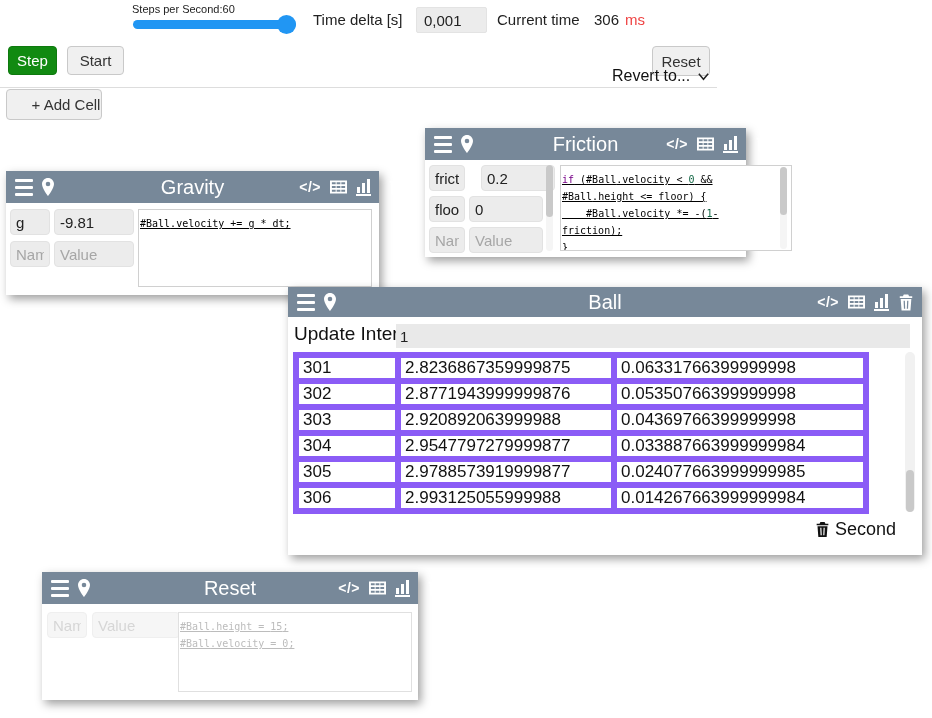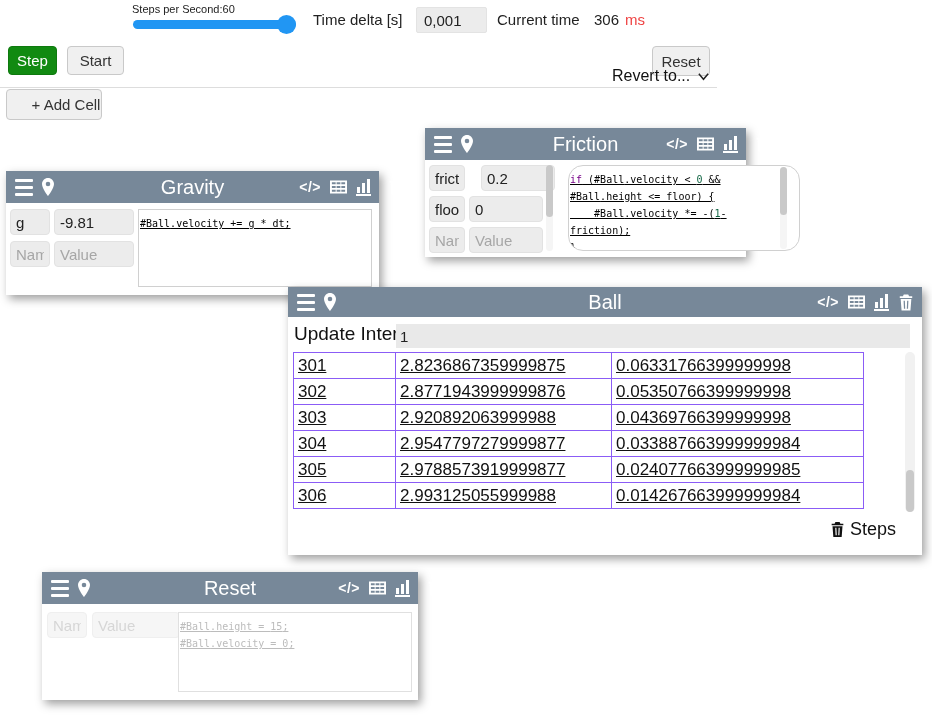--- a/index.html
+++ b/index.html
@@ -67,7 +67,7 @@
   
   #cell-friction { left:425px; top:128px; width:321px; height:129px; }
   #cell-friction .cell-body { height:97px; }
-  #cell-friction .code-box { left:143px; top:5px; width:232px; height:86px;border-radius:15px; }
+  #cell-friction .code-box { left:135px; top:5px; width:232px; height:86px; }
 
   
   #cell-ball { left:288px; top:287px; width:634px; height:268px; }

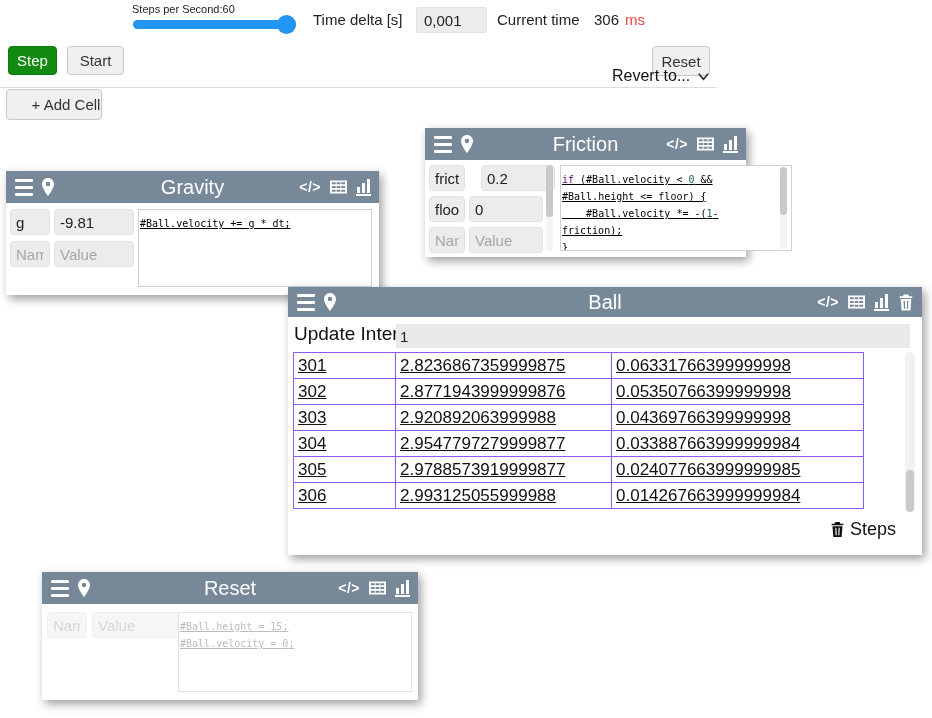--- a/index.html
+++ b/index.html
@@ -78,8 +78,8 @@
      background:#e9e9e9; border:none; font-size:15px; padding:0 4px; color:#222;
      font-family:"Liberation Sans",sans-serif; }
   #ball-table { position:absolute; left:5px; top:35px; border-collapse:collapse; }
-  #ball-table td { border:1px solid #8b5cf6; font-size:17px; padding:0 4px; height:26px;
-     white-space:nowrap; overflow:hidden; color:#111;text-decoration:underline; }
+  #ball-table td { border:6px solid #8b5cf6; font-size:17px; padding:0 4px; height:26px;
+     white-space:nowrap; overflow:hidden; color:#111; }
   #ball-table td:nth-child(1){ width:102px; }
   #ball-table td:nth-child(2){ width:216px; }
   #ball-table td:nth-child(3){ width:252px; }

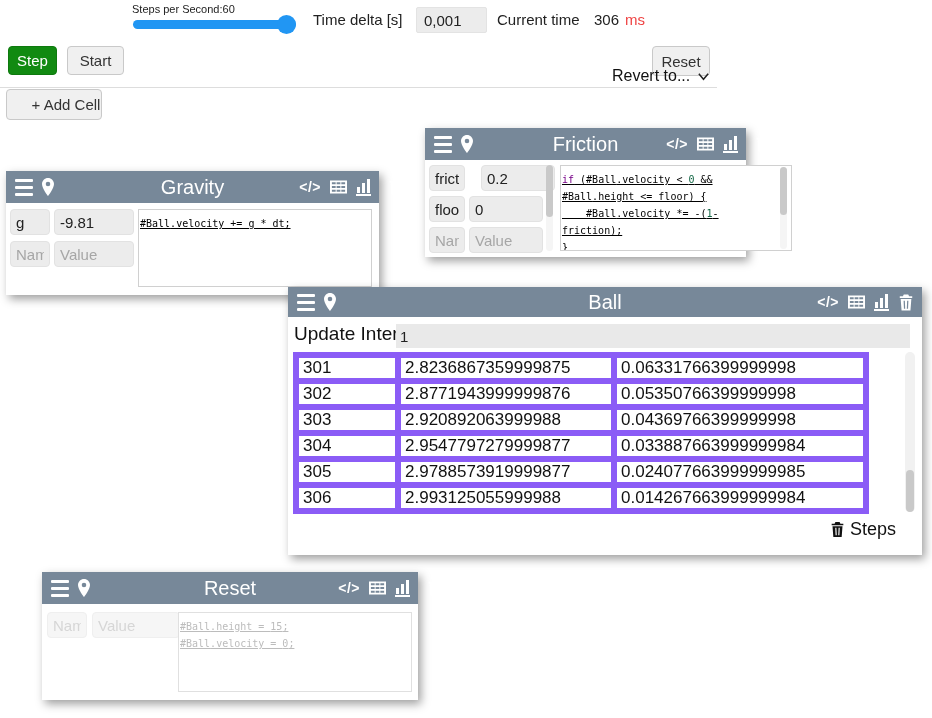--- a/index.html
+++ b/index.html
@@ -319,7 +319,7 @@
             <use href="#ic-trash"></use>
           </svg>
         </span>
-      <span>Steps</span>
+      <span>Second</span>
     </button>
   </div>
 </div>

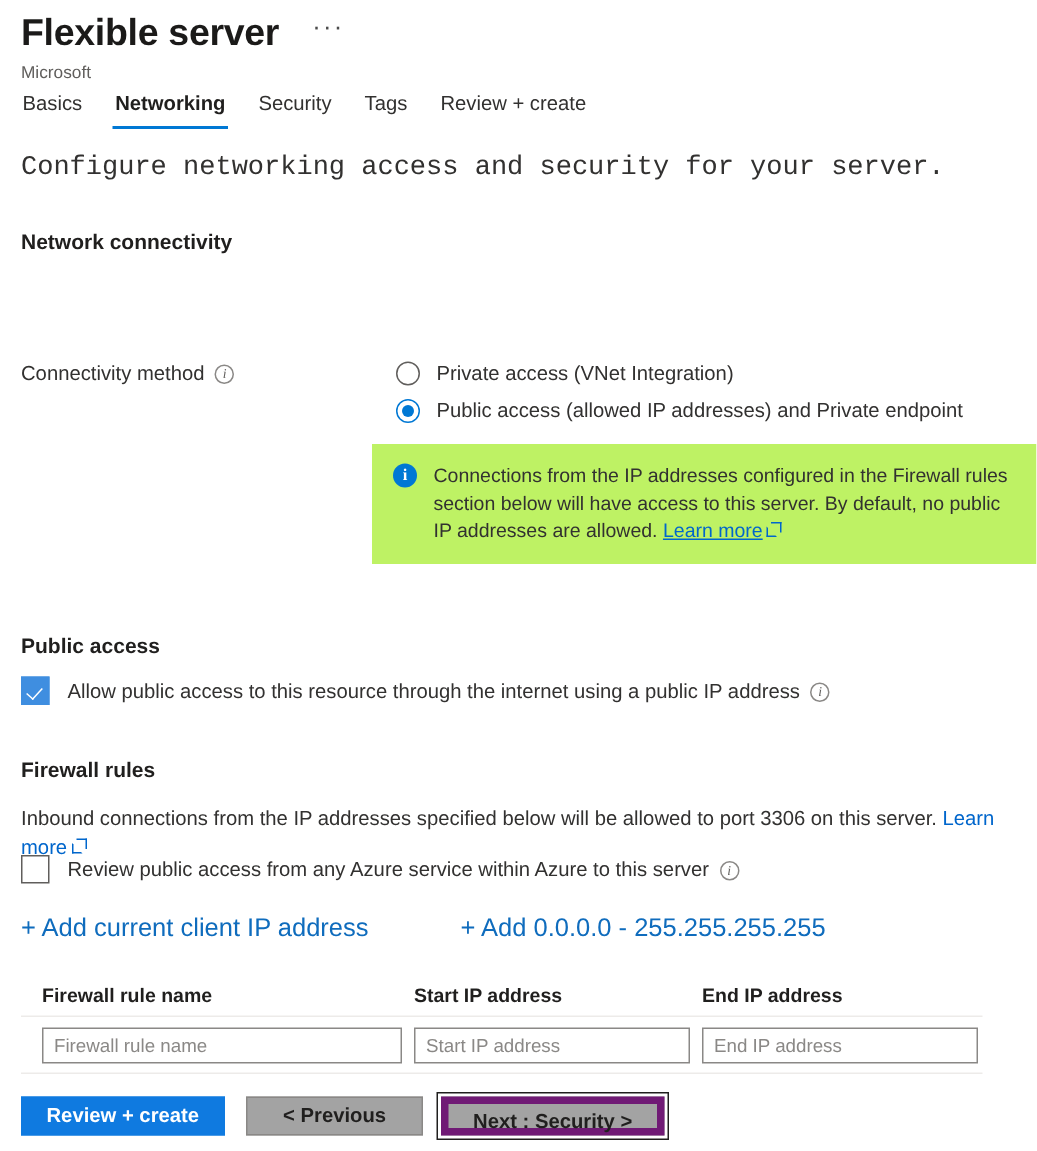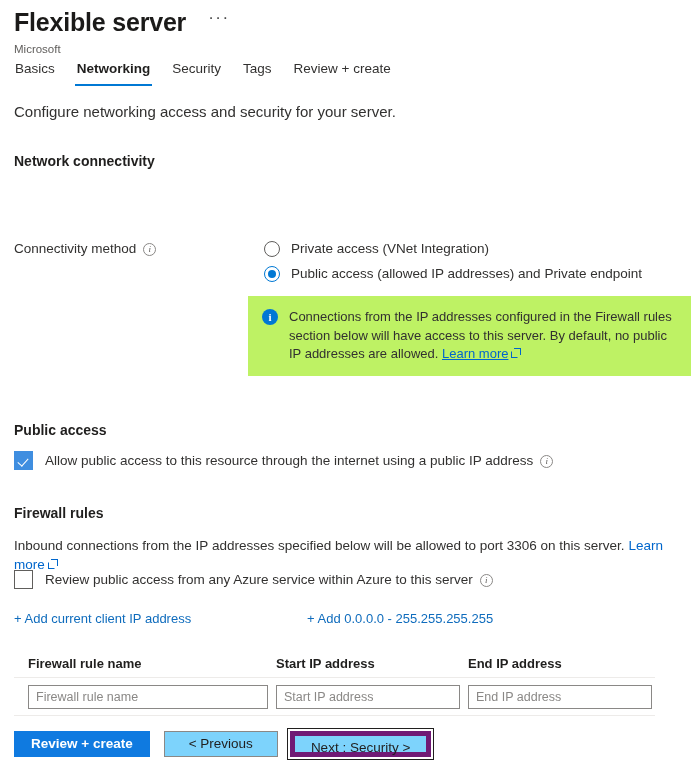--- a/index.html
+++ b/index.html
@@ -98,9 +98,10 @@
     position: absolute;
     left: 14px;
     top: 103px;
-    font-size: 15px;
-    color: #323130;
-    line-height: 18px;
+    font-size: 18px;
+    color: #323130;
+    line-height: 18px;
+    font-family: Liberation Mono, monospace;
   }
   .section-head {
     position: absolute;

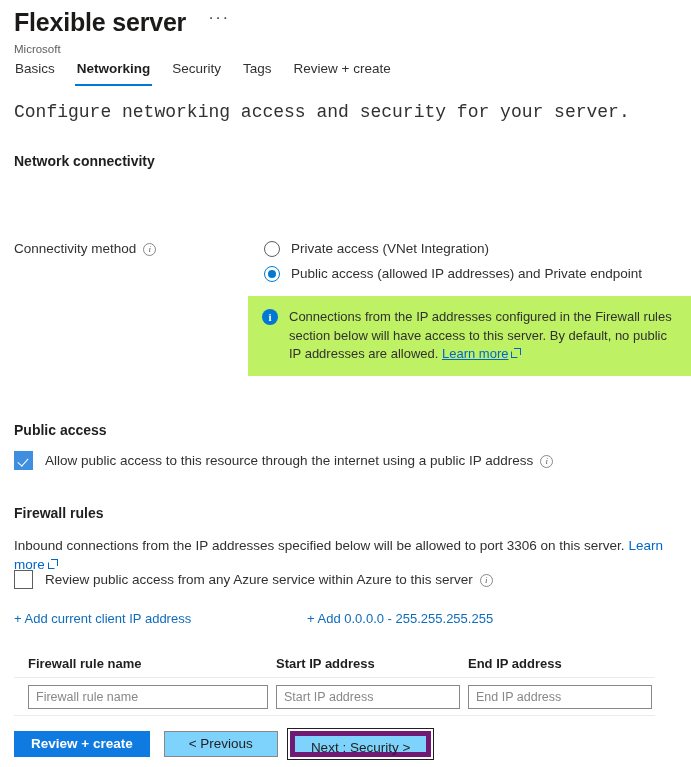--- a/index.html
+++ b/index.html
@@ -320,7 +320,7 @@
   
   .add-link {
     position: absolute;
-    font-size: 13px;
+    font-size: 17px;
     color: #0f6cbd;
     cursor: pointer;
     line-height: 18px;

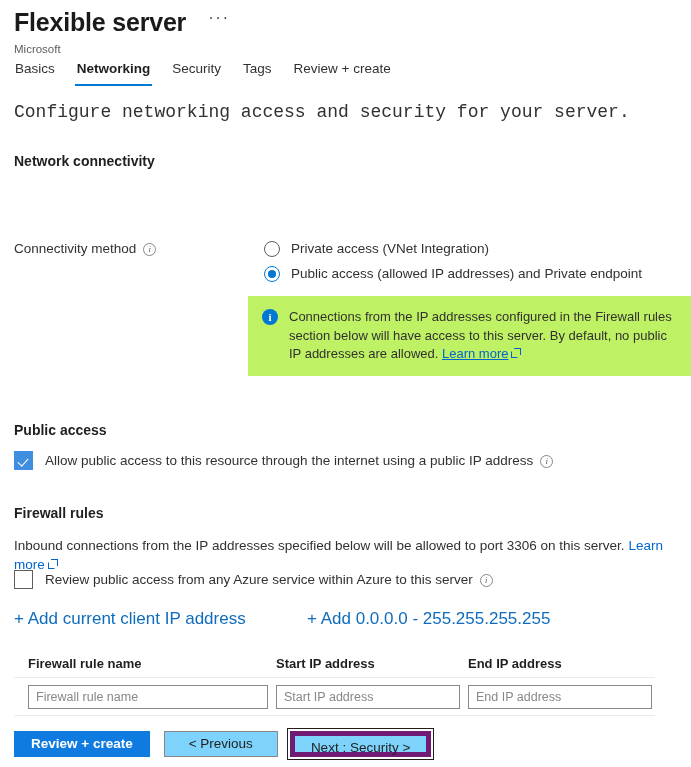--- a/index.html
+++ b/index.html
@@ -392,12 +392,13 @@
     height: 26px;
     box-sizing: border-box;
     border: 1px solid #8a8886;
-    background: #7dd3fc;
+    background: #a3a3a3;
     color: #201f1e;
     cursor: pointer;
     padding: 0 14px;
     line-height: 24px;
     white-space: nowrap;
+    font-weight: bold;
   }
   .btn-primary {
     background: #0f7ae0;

- WHAT THIS TASK INVOLVES: Transcribe, word for word, the lines of the listing above from the one that contains "border:6px solid #8b5cf6;" through the one that contains "-319,7 +319,7 @@", keeping both ends and dropping the pictures.

- RESPONSE:
+  #ball-table td { border:6px solid #8b5cf6; font-size:17px; padding:0 4px; height:26px;
+     white-space:nowrap; overflow:hidden; color:#111; }
   #ball-table td:nth-child(1){ width:102px; }
   #ball-table td:nth-child(2){ width:216px; }
   #ball-table td:nth-child(3){ width:252px; }

--- a/index.html
+++ b/index.html
@@ -319,7 +319,7 @@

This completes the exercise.